[Work task]: For this exercise, return all the data word for word, with images left out.

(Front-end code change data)
********************
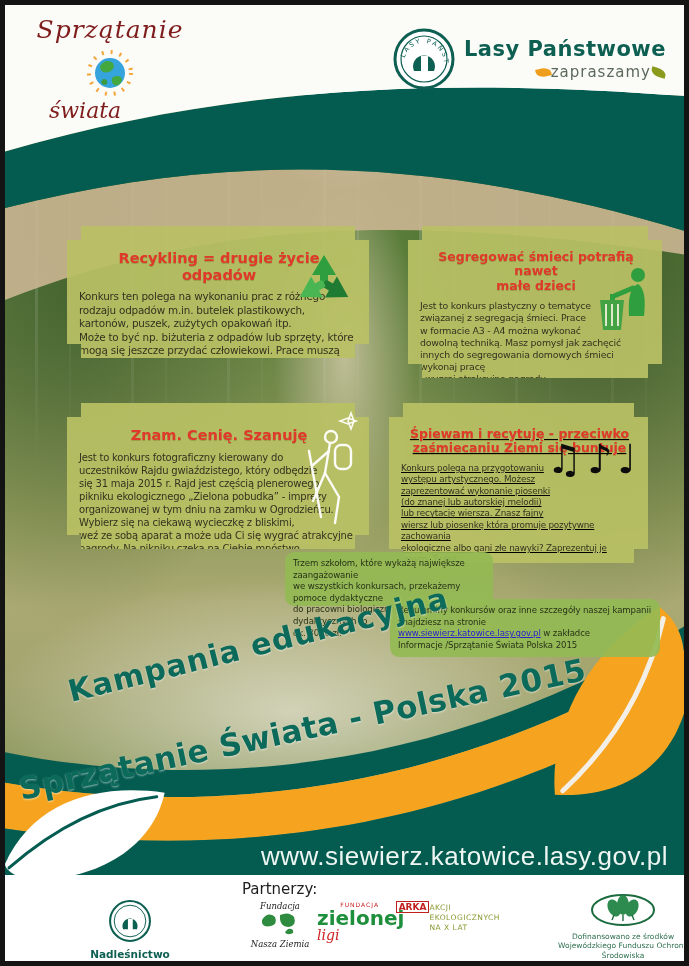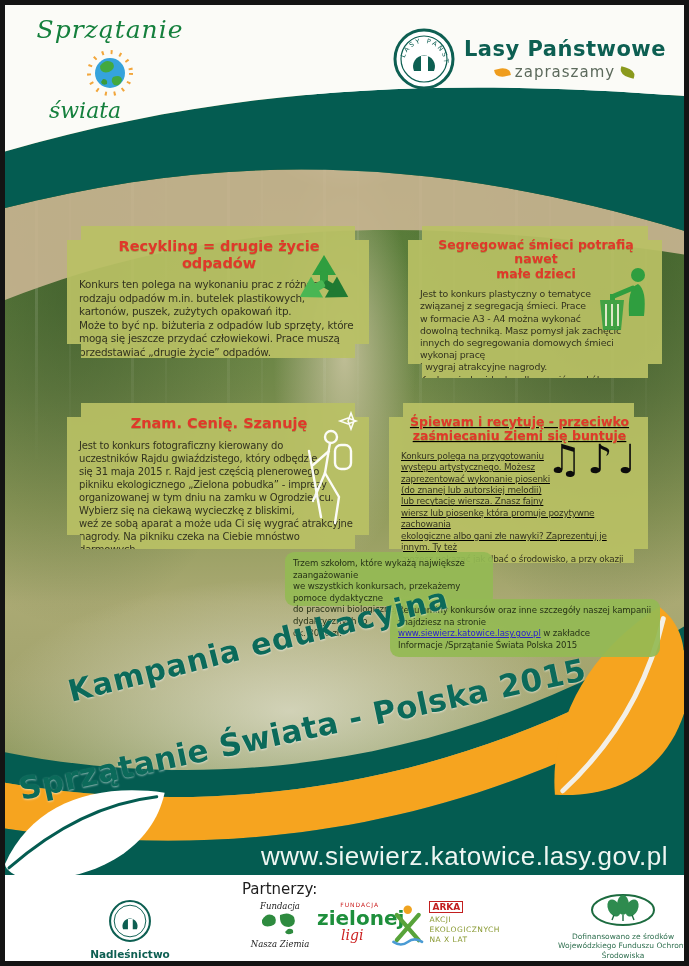--- a/index.html
+++ b/index.html
@@ -25,39 +25,39 @@
     content:""; position:absolute; left:0; right:0; top:6%; height:42%; opacity:.5;
     background:repeating-linear-gradient(90deg,
       transparent 0 30px, rgba(242,242,232,.55) 30px 33px, transparent 33px 64px,
       rgba(230,232,220,.35) 64px 66px, transparent 66px 96px);
     -webkit-mask-image:linear-gradient(180deg,rgba(0,0,0,.9),transparent);
             mask-image:linear-gradient(180deg,rgba(0,0,0,.9),transparent);
   }
   svg.deco{position:absolute; inset:0; width:100%; height:100%; z-index:1; pointer-events:none;}
   
   .topbar{position:absolute; left:0; right:0; top:0; height:130px; z-index:3;}
-  .sw-logo{position:absolute; left:30px; top:10px; width:150px; text-align:center; color:#15803d;}
+  .sw-logo{position:absolute; left:30px; top:10px; width:150px; text-align:center; color:#7f1d1d;}
   .sw-line1{font-family:"DejaVu Serif",serif; font-style:italic; font-size:25px; letter-spacing:1px;}
   .sw-line2{font-family:"DejaVu Serif",serif; font-style:italic; font-size:22px; margin-top:-2px; text-align:left; padding-left:14px;}
   .sw-globe{display:block; margin:2px auto 0;}
   .lp-logo{position:absolute; right:18px; top:22px; display:flex; align-items:center; gap:8px;}
   .lp-text{text-align:center;}
   .lp-name{color:#0d5f52; font-weight:bold; font-size:21px; letter-spacing:.5px;}
-  .lp-tagline-row{display:flex; align-items:center; justify-content:center; gap:5px; margin-top:2px;}
+  .lp-tagline-row{display:flex; align-items:center; justify-content:flex-end; margin-top:2px;}
   .lp-tagline{color:#5c6a5c; font-size:15px; letter-spacing:1px;}
   .leaf-chip{display:inline-block; width:15px; height:9px; border-radius:0 70% 0 70%;}
   .leaf-chip.orange{background:#ef9d1d; transform:rotate(-15deg);}
   .leaf-chip.olive{background:#8a9a1d; transform:rotate(15deg);}
   
   .info-box{
     position:absolute; z-index:2; background:rgba(185,193,100,.93);
     clip-path:polygon(0 14px,14px 14px,14px 0,calc(100% - 14px) 0,calc(100% - 14px) 14px,100% 14px,
       100% calc(100% - 14px),calc(100% - 14px) calc(100% - 14px),calc(100% - 14px) 100%,
       14px 100%,14px calc(100% - 14px),0 calc(100% - 14px));
-    box-sizing:border-box; padding:12px 10px 8px 12px;
+    box-sizing:border-box; padding:24px 10px 8px 12px;
   }
   .box-title{color:#e0382a; font-weight:bold; text-align:center;
     text-shadow:0 1px 0 rgba(90,60,0,.25); margin-bottom:7px; line-height:1.15;}
   .t-lg{font-size:14.5px;} .t-md{font-size:12.5px;}
   .box-body{color:#33331f; line-height:1.3; letter-spacing:-.2px;}
   #box1{left:62px; top:221px; width:302px; height:132px;}
   #box1 .box-body{font-size:10.4px;}
   #box2{left:403px; top:221px; width:254px; height:152px;}
   #box2 .box-body{font-size:9.4px;}
   #box3{left:62px; top:398px; width:302px; height:146px;}
@@ -88,23 +88,23 @@
   .org-block{position:absolute; left:60px; top:24px; width:130px; text-align:center;}
   .org-name{color:#0d5f52; font-weight:bold; font-size:10.5px; margin-top:1px;}
   .partner{position:absolute; top:26px;}
   #p-ziemia{left:243px; width:64px; text-align:center;}
   .script{font-family:"DejaVu Serif",serif; font-style:italic;}
   .pz-top{font-size:8.5px; color:#222;}
   .pz-bottom{font-size:8.5px; color:#222;}
   #p-liga{left:312px; width:62px;}
   .liga-small{color:#cc2222; font-size:6px; letter-spacing:1px; text-align:right;}
   .liga-word1{color:#1e8f3c; font-weight:bold; font-size:20px; line-height:1;}
-  .liga-word2{color:#cc2222; font-family:"DejaVu Serif",serif; font-style:italic; font-size:14px; margin-left:24px; line-height:1;}
+  .liga-word2{color:#cc2222; font-family:"DejaVu Serif",serif; font-style:italic; font-size:14px; margin-left:0; line-height:1;}
   #p-arka{left:385px; width:110px; display:flex; gap:4px;}
-  .arka-col{display:flex; flex-direction:column;}
+  .arka-col{display:flex; flex-direction:row;}
   .arka-brand{color:#c21f1f; font-weight:bold; font-size:9px; border:1px solid #c21f1f; padding:0 2px; align-self:flex-start;}
   .arka-caption{color:#8a9a33; font-size:7.5px; line-height:1.3; margin-top:2px; letter-spacing:.5px;}
   #p-wfos{left:552px; top:18px; width:132px; text-align:center;}
   .wfos-caption{color:#2f6f4f; font-size:7.5px; line-height:1.25; margin-top:1px;}
 </style>
 </head>
 <body>
 
 <div class="poster">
********************
[Response area]:
--- a/index.html
+++ b/index.html
@@ -25,39 +25,39 @@
     content:""; position:absolute; left:0; right:0; top:6%; height:42%; opacity:.5;
     background:repeating-linear-gradient(90deg,
       transparent 0 30px, rgba(242,242,232,.55) 30px 33px, transparent 33px 64px,
       rgba(230,232,220,.35) 64px 66px, transparent 66px 96px);
     -webkit-mask-image:linear-gradient(180deg,rgba(0,0,0,.9),transparent);
             mask-image:linear-gradient(180deg,rgba(0,0,0,.9),transparent);
   }
   svg.deco{position:absolute; inset:0; width:100%; height:100%; z-index:1; pointer-events:none;}
   
   .topbar{position:absolute; left:0; right:0; top:0; height:130px; z-index:3;}
-  .sw-logo{position:absolute; left:30px; top:10px; width:150px; text-align:center; color:#15803d;}
+  .sw-logo{position:absolute; left:30px; top:10px; width:150px; text-align:center; color:#7f1d1d;}
   .sw-line1{font-family:"DejaVu Serif",serif; font-style:italic; font-size:25px; letter-spacing:1px;}
   .sw-line2{font-family:"DejaVu Serif",serif; font-style:italic; font-size:22px; margin-top:-2px; text-align:left; padding-left:14px;}
   .sw-globe{display:block; margin:2px auto 0;}
   .lp-logo{position:absolute; right:18px; top:22px; display:flex; align-items:center; gap:8px;}
   .lp-text{text-align:center;}
   .lp-name{color:#0d5f52; font-weight:bold; font-size:21px; letter-spacing:.5px;}
-  .lp-tagline-row{display:flex; align-items:center; justify-content:center; gap:5px; margin-top:2px;}
+  .lp-tagline-row{display:flex; align-items:center; justify-content:flex-end; margin-top:2px;}
   .lp-tagline{color:#5c6a5c; font-size:15px; letter-spacing:1px;}
   .leaf-chip{display:inline-block; width:15px; height:9px; border-radius:0 70% 0 70%;}
   .leaf-chip.orange{background:#ef9d1d; transform:rotate(-15deg);}
   .leaf-chip.olive{background:#8a9a1d; transform:rotate(15deg);}
   
   .info-box{
     position:absolute; z-index:2; background:rgba(185,193,100,.93);
     clip-path:polygon(0 14px,14px 14px,14px 0,calc(100% - 14px) 0,calc(100% - 14px) 14px,100% 14px,
       100% calc(100% - 14px),calc(100% - 14px) calc(100% - 14px),calc(100% - 14px) 100%,
       14px 100%,14px calc(100% - 14px),0 calc(100% - 14px));
-    box-sizing:border-box; padding:12px 10px 8px 12px;
+    box-sizing:border-box; padding:24px 10px 8px 12px;
   }
   .box-title{color:#e0382a; font-weight:bold; text-align:center;
     text-shadow:0 1px 0 rgba(90,60,0,.25); margin-bottom:7px; line-height:1.15;}
   .t-lg{font-size:14.5px;} .t-md{font-size:12.5px;}
   .box-body{color:#33331f; line-height:1.3; letter-spacing:-.2px;}
   #box1{left:62px; top:221px; width:302px; height:132px;}
   #box1 .box-body{font-size:10.4px;}
   #box2{left:403px; top:221px; width:254px; height:152px;}
   #box2 .box-body{font-size:9.4px;}
   #box3{left:62px; top:398px; width:302px; height:146px;}
@@ -88,23 +88,23 @@
   .org-block{position:absolute; left:60px; top:24px; width:130px; text-align:center;}
   .org-name{color:#0d5f52; font-weight:bold; font-size:10.5px; margin-top:1px;}
   .partner{position:absolute; top:26px;}
   #p-ziemia{left:243px; width:64px; text-align:center;}
   .script{font-family:"DejaVu Serif",serif; font-style:italic;}
   .pz-top{font-size:8.5px; color:#222;}
   .pz-bottom{font-size:8.5px; color:#222;}
   #p-liga{left:312px; width:62px;}
   .liga-small{color:#cc2222; font-size:6px; letter-spacing:1px; text-align:right;}
   .liga-word1{color:#1e8f3c; font-weight:bold; font-size:20px; line-height:1;}
-  .liga-word2{color:#cc2222; font-family:"DejaVu Serif",serif; font-style:italic; font-size:14px; margin-left:24px; line-height:1;}
+  .liga-word2{color:#cc2222; font-family:"DejaVu Serif",serif; font-style:italic; font-size:14px; margin-left:0; line-height:1;}
   #p-arka{left:385px; width:110px; display:flex; gap:4px;}
-  .arka-col{display:flex; flex-direction:column;}
+  .arka-col{display:flex; flex-direction:row;}
   .arka-brand{color:#c21f1f; font-weight:bold; font-size:9px; border:1px solid #c21f1f; padding:0 2px; align-self:flex-start;}
   .arka-caption{color:#8a9a33; font-size:7.5px; line-height:1.3; margin-top:2px; letter-spacing:.5px;}
   #p-wfos{left:552px; top:18px; width:132px; text-align:center;}
   .wfos-caption{color:#2f6f4f; font-size:7.5px; line-height:1.25; margin-top:1px;}
 </style>
 </head>
 <body>
 
 <div class="poster">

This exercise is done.